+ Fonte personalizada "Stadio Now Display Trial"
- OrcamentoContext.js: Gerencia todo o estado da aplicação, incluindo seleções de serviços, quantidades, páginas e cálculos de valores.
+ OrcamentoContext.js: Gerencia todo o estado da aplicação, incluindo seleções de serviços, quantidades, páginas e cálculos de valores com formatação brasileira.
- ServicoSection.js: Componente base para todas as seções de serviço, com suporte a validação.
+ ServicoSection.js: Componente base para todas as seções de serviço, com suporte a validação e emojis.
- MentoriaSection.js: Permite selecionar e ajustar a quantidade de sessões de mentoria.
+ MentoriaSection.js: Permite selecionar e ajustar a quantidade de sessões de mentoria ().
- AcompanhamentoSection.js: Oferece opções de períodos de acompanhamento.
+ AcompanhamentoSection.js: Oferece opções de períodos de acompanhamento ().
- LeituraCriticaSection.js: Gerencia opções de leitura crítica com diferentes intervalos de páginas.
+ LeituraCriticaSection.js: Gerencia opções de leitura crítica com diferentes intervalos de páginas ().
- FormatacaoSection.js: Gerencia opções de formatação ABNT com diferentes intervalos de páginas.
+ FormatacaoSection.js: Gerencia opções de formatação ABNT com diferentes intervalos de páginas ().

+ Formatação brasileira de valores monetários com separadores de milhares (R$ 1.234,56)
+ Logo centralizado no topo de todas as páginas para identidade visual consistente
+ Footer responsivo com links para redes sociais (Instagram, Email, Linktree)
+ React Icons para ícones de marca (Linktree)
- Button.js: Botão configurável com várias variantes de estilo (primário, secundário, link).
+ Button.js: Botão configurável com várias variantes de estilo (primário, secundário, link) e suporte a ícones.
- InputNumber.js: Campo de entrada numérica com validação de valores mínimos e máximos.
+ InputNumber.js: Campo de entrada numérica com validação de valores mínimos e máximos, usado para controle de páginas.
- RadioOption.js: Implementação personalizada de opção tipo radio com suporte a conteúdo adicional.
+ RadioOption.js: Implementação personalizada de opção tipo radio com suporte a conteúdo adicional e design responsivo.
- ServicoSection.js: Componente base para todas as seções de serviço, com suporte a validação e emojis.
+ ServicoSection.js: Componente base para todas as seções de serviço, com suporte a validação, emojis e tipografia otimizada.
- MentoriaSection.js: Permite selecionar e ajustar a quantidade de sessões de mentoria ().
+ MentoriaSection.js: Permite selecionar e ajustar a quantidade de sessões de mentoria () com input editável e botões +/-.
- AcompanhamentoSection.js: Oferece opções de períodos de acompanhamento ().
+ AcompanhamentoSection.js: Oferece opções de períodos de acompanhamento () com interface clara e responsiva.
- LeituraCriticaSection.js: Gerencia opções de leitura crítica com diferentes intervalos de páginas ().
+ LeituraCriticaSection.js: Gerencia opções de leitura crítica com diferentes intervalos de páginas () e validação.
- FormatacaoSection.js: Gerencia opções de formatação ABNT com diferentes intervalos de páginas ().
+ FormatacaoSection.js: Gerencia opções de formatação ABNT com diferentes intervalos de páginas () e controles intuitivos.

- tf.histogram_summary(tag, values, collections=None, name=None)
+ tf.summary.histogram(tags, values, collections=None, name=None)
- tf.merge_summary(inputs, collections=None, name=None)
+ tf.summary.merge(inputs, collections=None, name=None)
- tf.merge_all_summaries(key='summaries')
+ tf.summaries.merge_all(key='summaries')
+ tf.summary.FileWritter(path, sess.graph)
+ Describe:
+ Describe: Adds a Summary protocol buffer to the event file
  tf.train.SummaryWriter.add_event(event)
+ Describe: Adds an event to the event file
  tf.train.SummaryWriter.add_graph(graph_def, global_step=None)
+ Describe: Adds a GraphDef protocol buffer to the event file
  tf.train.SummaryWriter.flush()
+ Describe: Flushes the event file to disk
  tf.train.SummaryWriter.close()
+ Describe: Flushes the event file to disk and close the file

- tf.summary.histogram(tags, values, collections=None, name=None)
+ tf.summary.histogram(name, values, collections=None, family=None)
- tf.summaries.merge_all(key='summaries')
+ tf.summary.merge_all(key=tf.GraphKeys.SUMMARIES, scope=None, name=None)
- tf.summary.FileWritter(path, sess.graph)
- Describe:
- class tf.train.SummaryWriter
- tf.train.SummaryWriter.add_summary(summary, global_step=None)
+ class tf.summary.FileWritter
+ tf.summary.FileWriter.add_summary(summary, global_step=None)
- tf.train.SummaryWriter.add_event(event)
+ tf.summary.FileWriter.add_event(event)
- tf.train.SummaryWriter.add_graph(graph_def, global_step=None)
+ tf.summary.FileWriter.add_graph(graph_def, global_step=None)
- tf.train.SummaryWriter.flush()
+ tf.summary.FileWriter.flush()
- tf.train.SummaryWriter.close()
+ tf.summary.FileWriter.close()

_GOAL OF THE EXERCISE:_ Please repeat the line that contains "- tf.train.SummaryWriter.add_graph(graph_def, global_step=None)" and every line after it through the end of the material above, exactly and with nothing added.

_RESULT:_
- tf.train.SummaryWriter.add_graph(graph_def, global_step=None)
+ tf.summary.FileWriter.add_graph(graph_def, global_step=None)
- tf.train.SummaryWriter.flush()
+ tf.summary.FileWriter.flush()
- tf.train.SummaryWriter.close()
+ tf.summary.FileWriter.close()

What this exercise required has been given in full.